Qualche consiglio e delle dritte per non credere a tutti i soliti clichè degli amori delle favole…

Il sentimento dell’amore è un concetto che assimiliamo sin da bambini, lo vediamo tra mamma e papà, nei cartoni animati e nei libri, quasi tutto quello con cui entriamo in contatto sin da piccoli va a coppie. Cresciamo con le favole che ci raccontano e i cartoni animati che guardiamo in televisione e, anche se non riusciamo a comprendere tutte le sfumature, cresciamo con una determinata idea di amore che quasi sempre coinvolge una donna in pericolo o con una vita da sistemare ed un principe azzurro/salvatore della patria che va in suo soccorso. La società sta cambiando così come il ruolo delle donne ed è impensabile restare vincolati a questi clichè di romanticismo e dipendenza.
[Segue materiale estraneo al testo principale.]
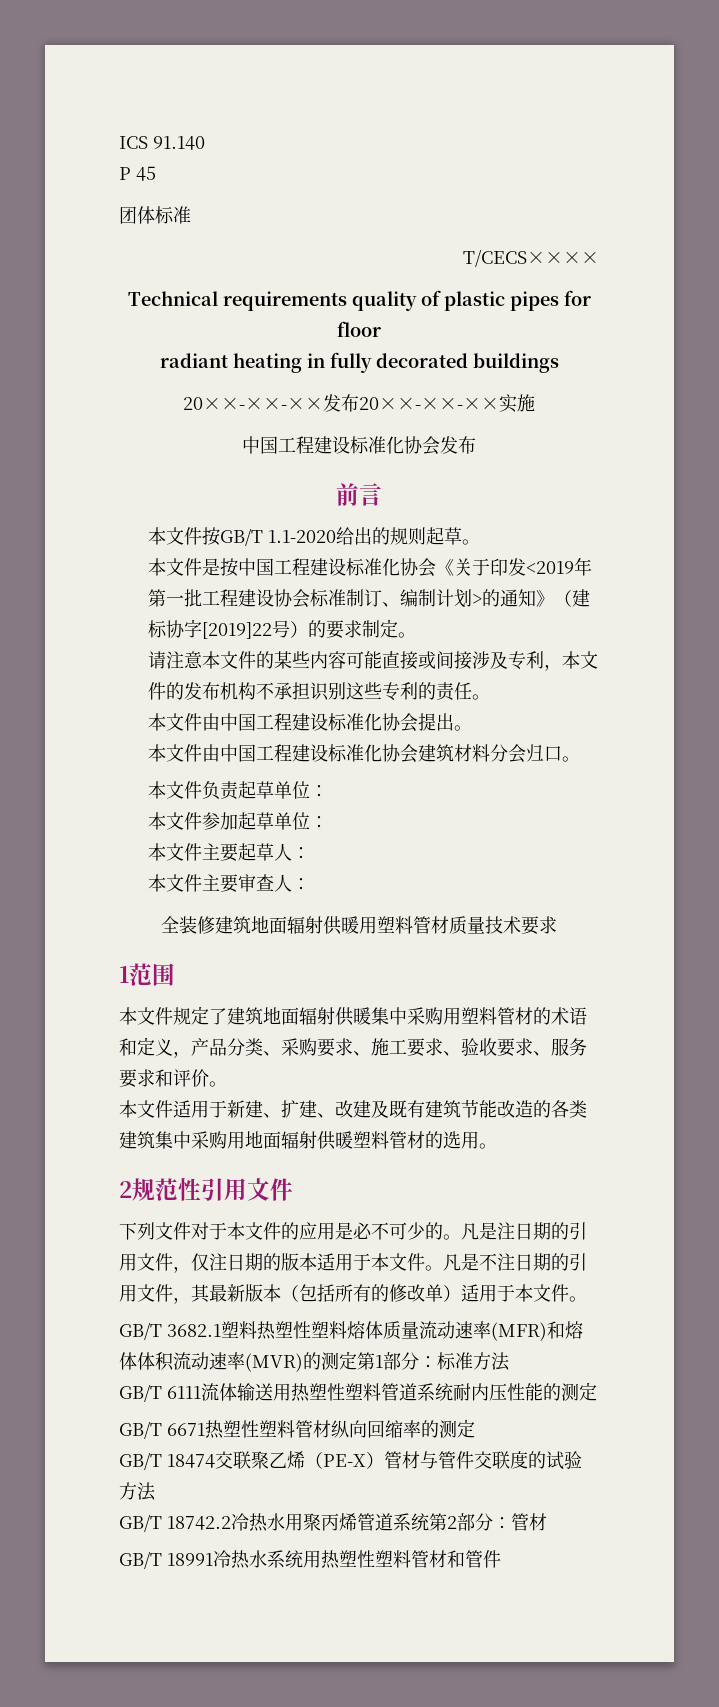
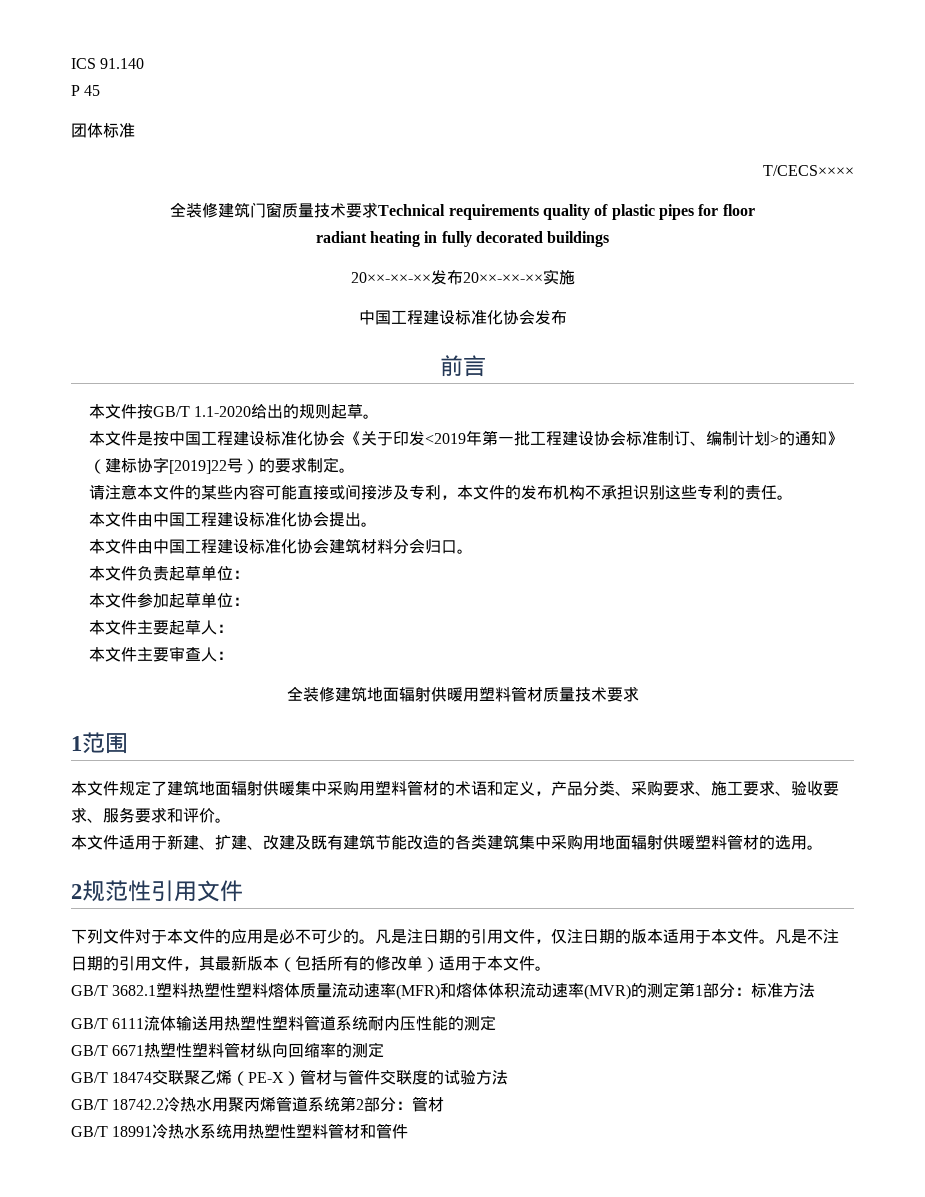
- Technical requirements quality of plastic pipes for floor
+ 全装修建筑门窗质量技术要求Technical requirements quality of plastic pipes for floor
Vediamo insieme quello a cui non dobbiamo più credere nell’amore delle favole:

  • Basta vivere in attesa del principe azzurro.
  • Belle si innamora della Bestia ma non per forza dobbiamo farlo anche noi, meglio puntare su qualcuno che ci tratta bene.
  • Svegliatevi da sole, vivete, costruitevi una vita e poi, se arriva il principe, meglio ancora!
  • Gli amori contrastati hanno un fascino innegabile, ma a volte l’amore può anche essere semplice…
  • Non è necessario rinunciare a tutto per amore, Ariel lo ha fatto ma possiamo anche trovare con cui fare metà e metà.
  • Le matrigne lasciamole perdere, così come le suocere cattive e i ragazzi mammoni che non sanno prendere una decisione da soli.